Plus précisément, 60% des adultes ayant déjà souffert de dépression connaissent un épisode dépressif après un divorce (si divorce il y a), tandis que cette proportion n’est que de 10% chez les adultes n’ayant pas de tels antécédents. C’est là une différence considérable. Elle confirme l’existence d’une «résilience»(2) importante face à cet événement: au final, le divorce n’entraîne pas d’effet dépressif grave chez les personnes sans antécédents. On peut y résister sans avoir besoin d’un soutien médical spécialisé. En revanche, la séparation ou le divorce peuvent exacerber des risques psychologiques sous-jacents.

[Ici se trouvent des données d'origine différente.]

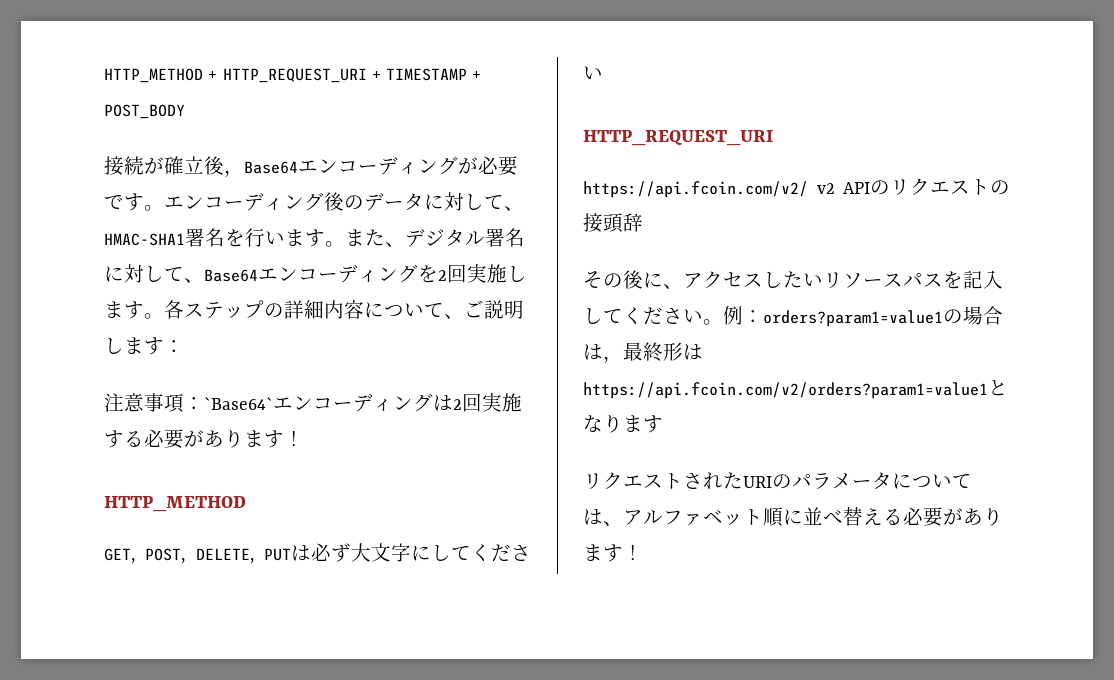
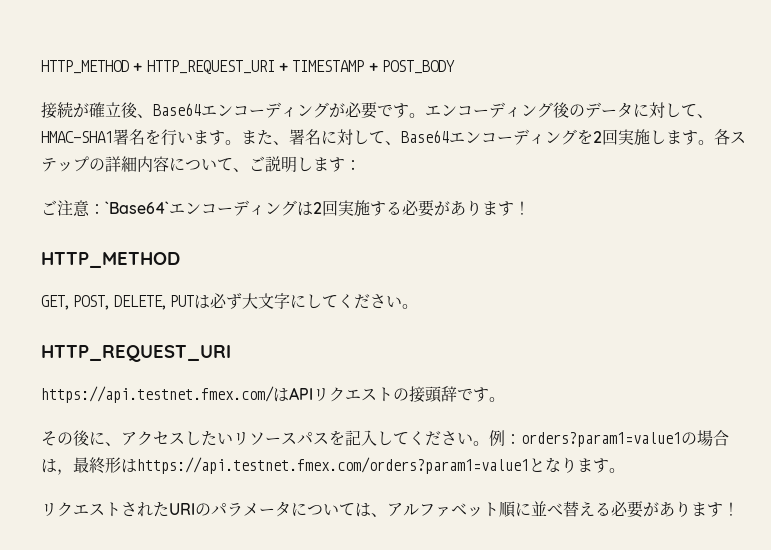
- 接続が確立後，Base64エンコーディングが必要です。
+ 接続が確立後、Base64エンコーディングが必要です。
- また、デジタル署名に対して、Base64エンコーディングを2回実施します。
+ また、署名に対して、Base64エンコーディングを2回実施します。
- 注意事項：`Base64`エンコーディングは2回実施する必要があります！
+ ご注意：`Base64`エンコーディングは2回実施する必要があります！
- GET, POST, DELETE, PUTは必ず大文字にしてください
+ GET, POST, DELETE, PUTは必ず大文字にしてください。
- https://api.fcoin.com/v2/ v2 APIのリクエストの接頭辞
+ https://api.testnet.fmex.com/はAPIリクエストの接頭辞です。
- 例：orders?param1=value1の場合は，最終形はhttps://api.fcoin.com/v2/orders?param1=value1となります
+ 例：orders?param1=value1の場合は，最終形はhttps://api.testnet.fmex.com/orders?param1=value1となります。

L’impact sur les relations enfants-parents
Il reste bien sûr à savoir si l’existence de ces mêmes risques psychologiques chez l’un ou l’autre des membres du couple (voire chez les deux) est de nature à augmenter ou à réduire le risque de divorce. En toute hypothèse, ce travail confirme que les données sur les antécédents de dépression doivent être prises en compte par les professionnels de santé de manière à pouvoir prévenir les épisodes dépressifs en cas de séparation.
Dans ce contexte il n’est pas sans intérêt de rapporter les conclusions d’une étude récemment publiée dans lePersonality and Social Psychology Bulletin.(3) Conduit sous la direction de R. Chris Fraley (Université de l'Illinois, Urbana-Champaign) ce travail tend à démontrer que le divorce a un impact d’autant plus important sur les relations parents-enfants s’il intervient dans les premières années de la vie de l'enfant. En clair, celles et ceux qui, petits, ont vécu un divorce «précoce» de leurs parents auront tendance, à l’âge adulte, à avoir des relations plus fragiles avec eux que ceux qui ont vécu la séparation de leurs parents plus tardivement.
Dans une première étude, les auteurs ont procédé à l’analyse des données de 7735 personnes, dont plus d'un tiers avait vécu le divorce de leurs parents à un âge moyen de 9 ans. Les chercheurs constatent que les personnes issues de couples divorcés entretiennent des relations moins structurées avec leurs parents. Ceci est tout particulièrement vrai pour celles qui ont vécu la séparation très jeunes (entre la naissance et l’âge de 5 ans). Ce serait là une «affaire de confiance», la qualité de la relation au parent reposant sur la disponibilité psychologique de ce dernier. Disponibilité qui n’aurait pas été présente dans les premières années de la vie.
Il apparaîtaussi que le divorce des parents a tendance à laisser présager une plus grande insécurité dans les relations avec le père que dans celles entretenues avec la mère.
Tendance «héréditaire»?
Une seconde étude a été menée par la même équipe auprès de 7500 personnes. Parmi elles, 74% avaient vécu avec leur mère après le divorce ou la séparation, 11% avec leurs pères et les autres avec leurs grands-parents ou des tuteurs. Les résultats montrent également que les relations avec le père sont plus précaires après le divorce, ce qui explique sans doute que les décisions de justice accordent beaucoup plus fréquemment aux mères la garde de l’enfant. Les chercheurs indiquent enfin observer une tendance des enfants de couples divorcés à montrer plus d'anxiété dans les relations amoureuses.
Cette étude ne répond toutefois pas à une question soulevée par la publication duClinical Psychological Science: existe-t-il (et si oui, dans quelles proportions) une forme de transmission, entre générations, de la «tendance au divorce» ?
(1) Un résumé (en anglais) de ce travail peut être consulté ici.
(2) La «résilience» désigne de manière générale la capacité d'un organisme, un groupe ou une structure à s'adapter à un environnement changeant. Ce terme peut être utilisé dans de nombreux contextes.
(3) Un résumé (en anglais) de cette étude peut être consulté ici.